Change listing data
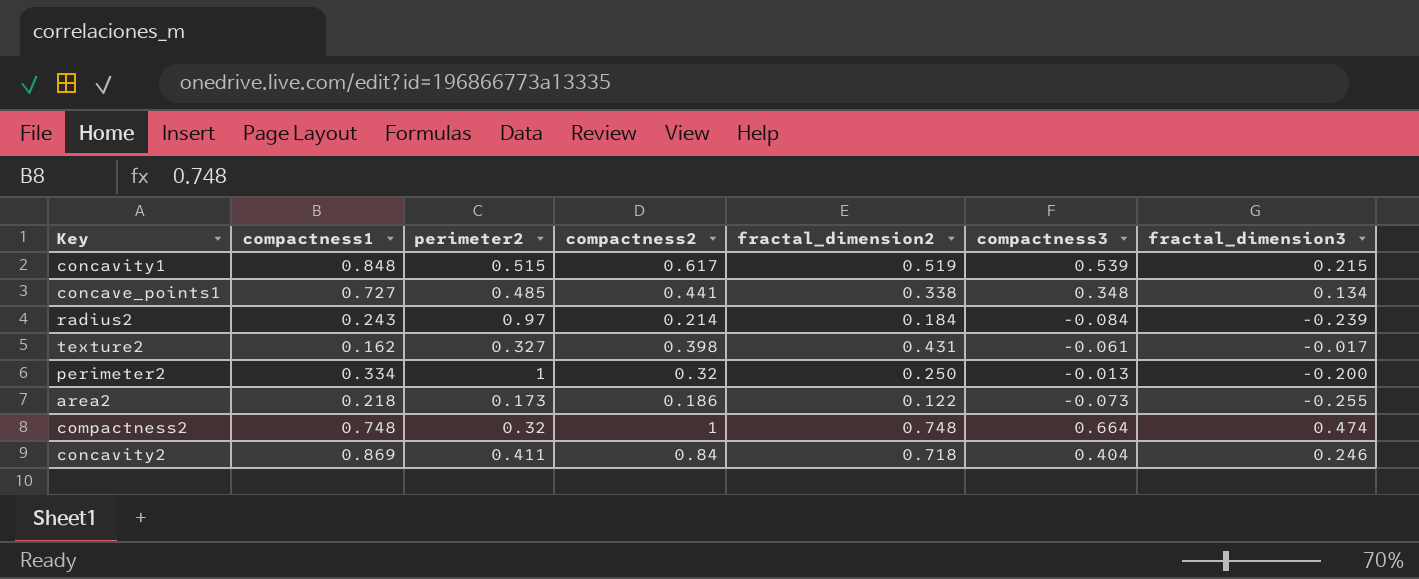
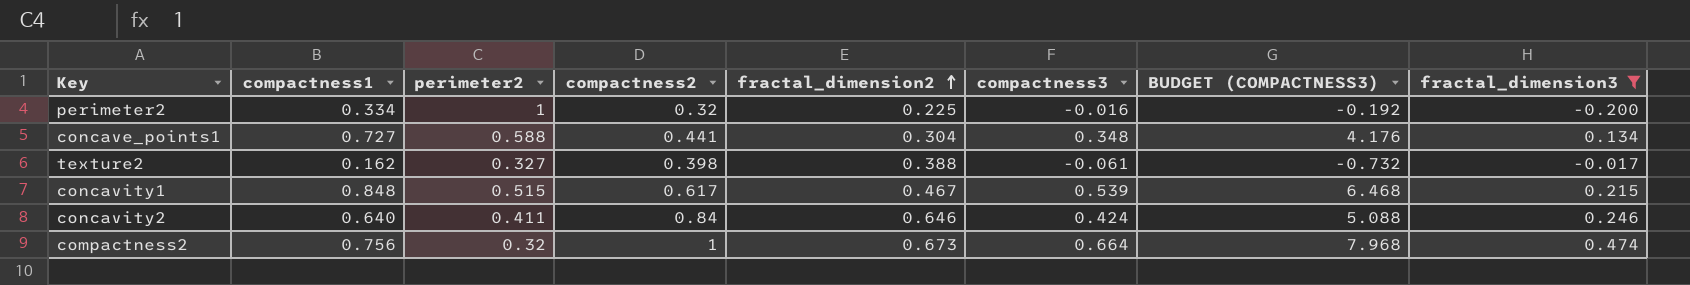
filter: none -> fractal_dimension3 >= -0.200
row order: none -> fractal_dimension2 ascending
column BUDGET (COMPACTNESS3) | formula: none -> [compactness3] * 12
perimeter2 | fractal_dimension2: 0.250 -> 0.225
perimeter2 | compactness3: -0.013 -> -0.016
concave_points1 | perimeter2: 0.485 -> 0.588
concave_points1 | fractal_dimension2: 0.338 -> 0.304
texture2 | fractal_dimension2: 0.431 -> 0.388
concavity1 | fractal_dimension2: 0.519 -> 0.467
concavity2 | compactness1: 0.869 -> 0.640
concavity2 | fractal_dimension2: 0.718 -> 0.646
concavity2 | compactness3: 0.404 -> 0.424
compactness2 | compactness1: 0.748 -> 0.756
compactness2 | fractal_dimension2: 0.748 -> 0.673

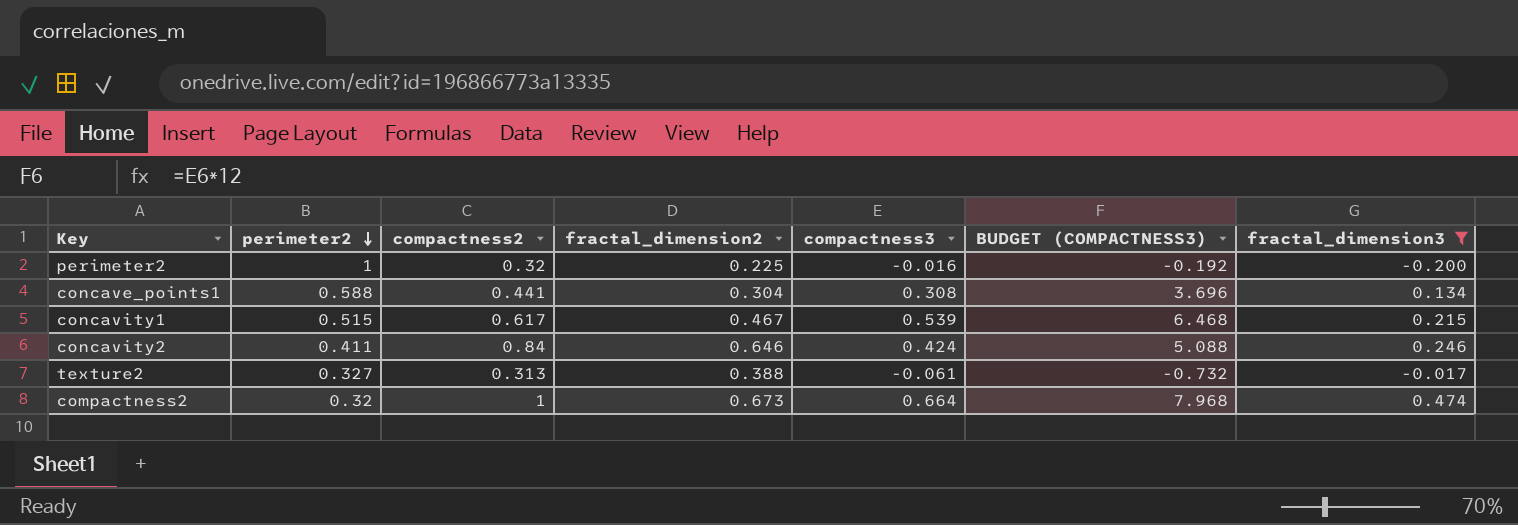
row order: fractal_dimension2 ascending -> perimeter2 descending
column compactness1 | position: 2 -> none
concave_points1 | compactness3: 0.348 -> 0.308
concave_points1 | BUDGET (COMPACTNESS3): 4.176 -> 3.696
texture2 | compactness2: 0.398 -> 0.313

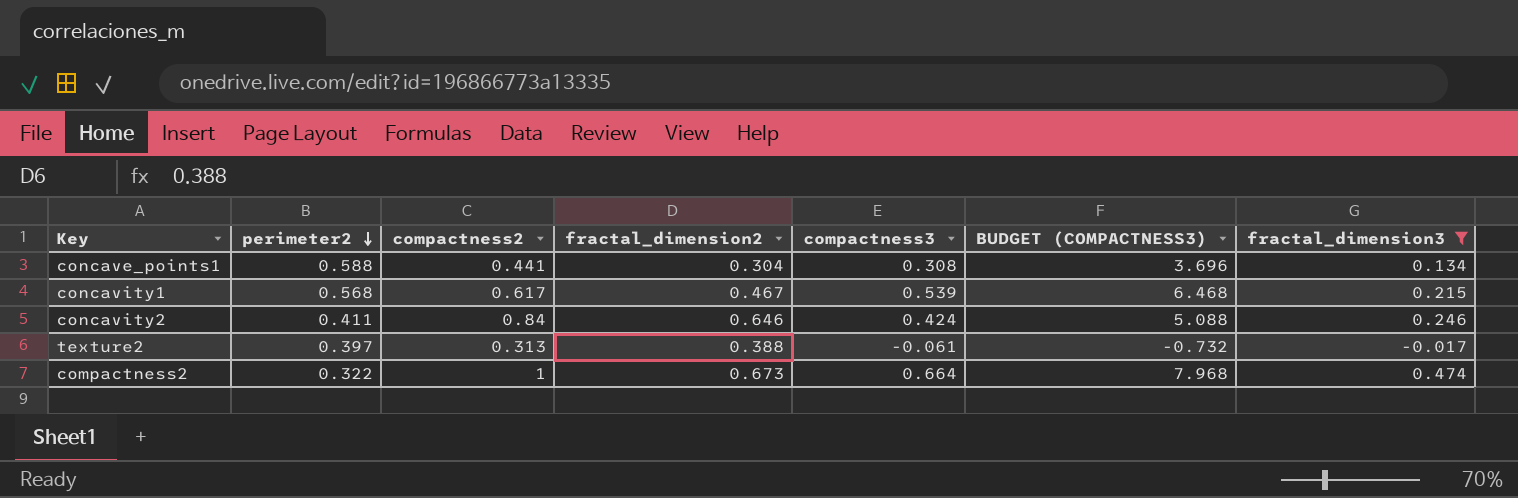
row perimeter2: 1 | 0.32 | 0.225 | -0.016 | -0.192 | -0.200 -> none
concavity1 | perimeter2: 0.515 -> 0.568
texture2 | perimeter2: 0.327 -> 0.397
compactness2 | perimeter2: 0.32 -> 0.322

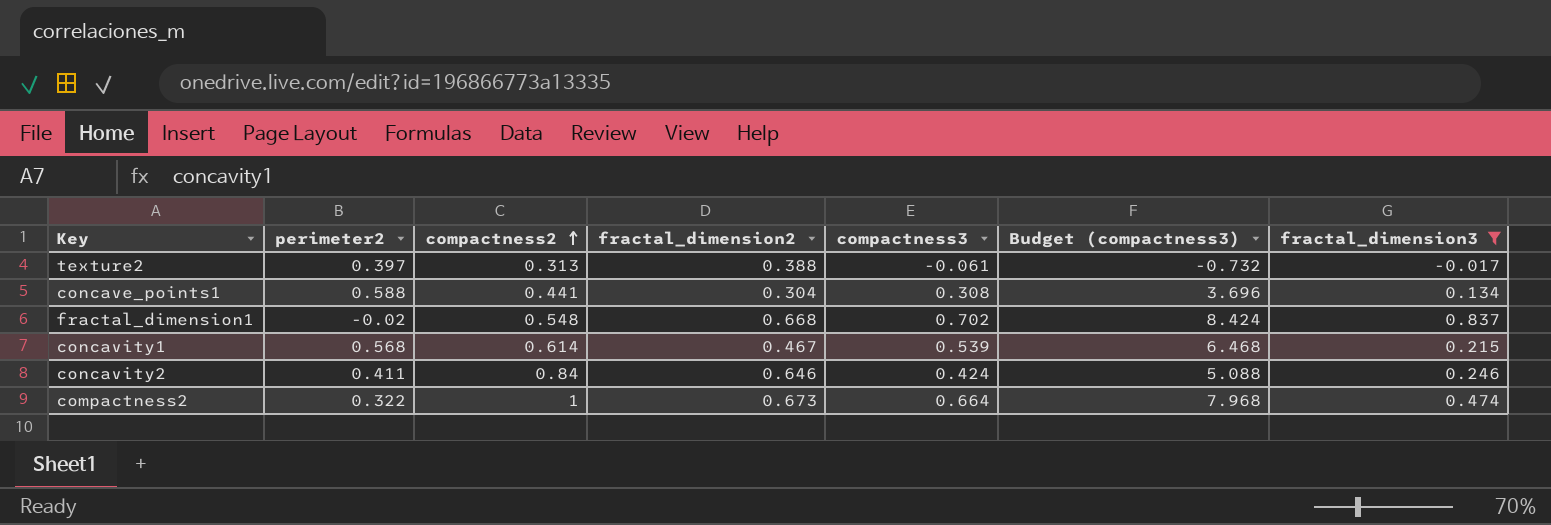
row order: perimeter2 descending -> compactness2 ascending
column name: BUDGET (COMPACTNESS3) -> Budget (compactness3)
row fractal_dimension1: none -> -0.02 | 0.548 | 0.668 | 0.702 | 8.424 | 0.837
concavity1 | compactness2: 0.617 -> 0.614

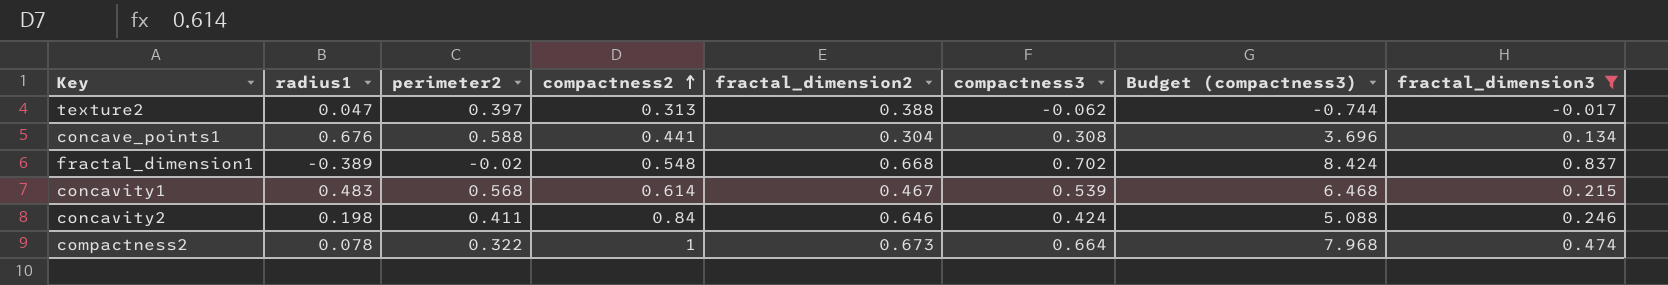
column radius1 | position: none -> 2
texture2 | compactness3: -0.061 -> -0.062
texture2 | Budget (compactness3): -0.732 -> -0.744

# Problem requirements:
Text only, no pictures: please print exactly the lines above from the line with "perimeter2 | fractal_dimension2: 0.250" up to and including the line with "concave_points1 | BUDGET", and nothing else.

# The answer:
perimeter2 | fractal_dimension2: 0.250 -> 0.225
perimeter2 | compactness3: -0.013 -> -0.016
concave_points1 | perimeter2: 0.485 -> 0.588
concave_points1 | fractal_dimension2: 0.338 -> 0.304
texture2 | fractal_dimension2: 0.431 -> 0.388
concavity1 | fractal_dimension2: 0.519 -> 0.467
concavity2 | compactness1: 0.869 -> 0.640
concavity2 | fractal_dimension2: 0.718 -> 0.646
concavity2 | compactness3: 0.404 -> 0.424
compactness2 | compactness1: 0.748 -> 0.756
compactness2 | fractal_dimension2: 0.748 -> 0.673

row order: fractal_dimension2 ascending -> perimeter2 descending
column compactness1 | position: 2 -> none
concave_points1 | compactness3: 0.348 -> 0.308
concave_points1 | BUDGET (COMPACTNESS3): 4.176 -> 3.696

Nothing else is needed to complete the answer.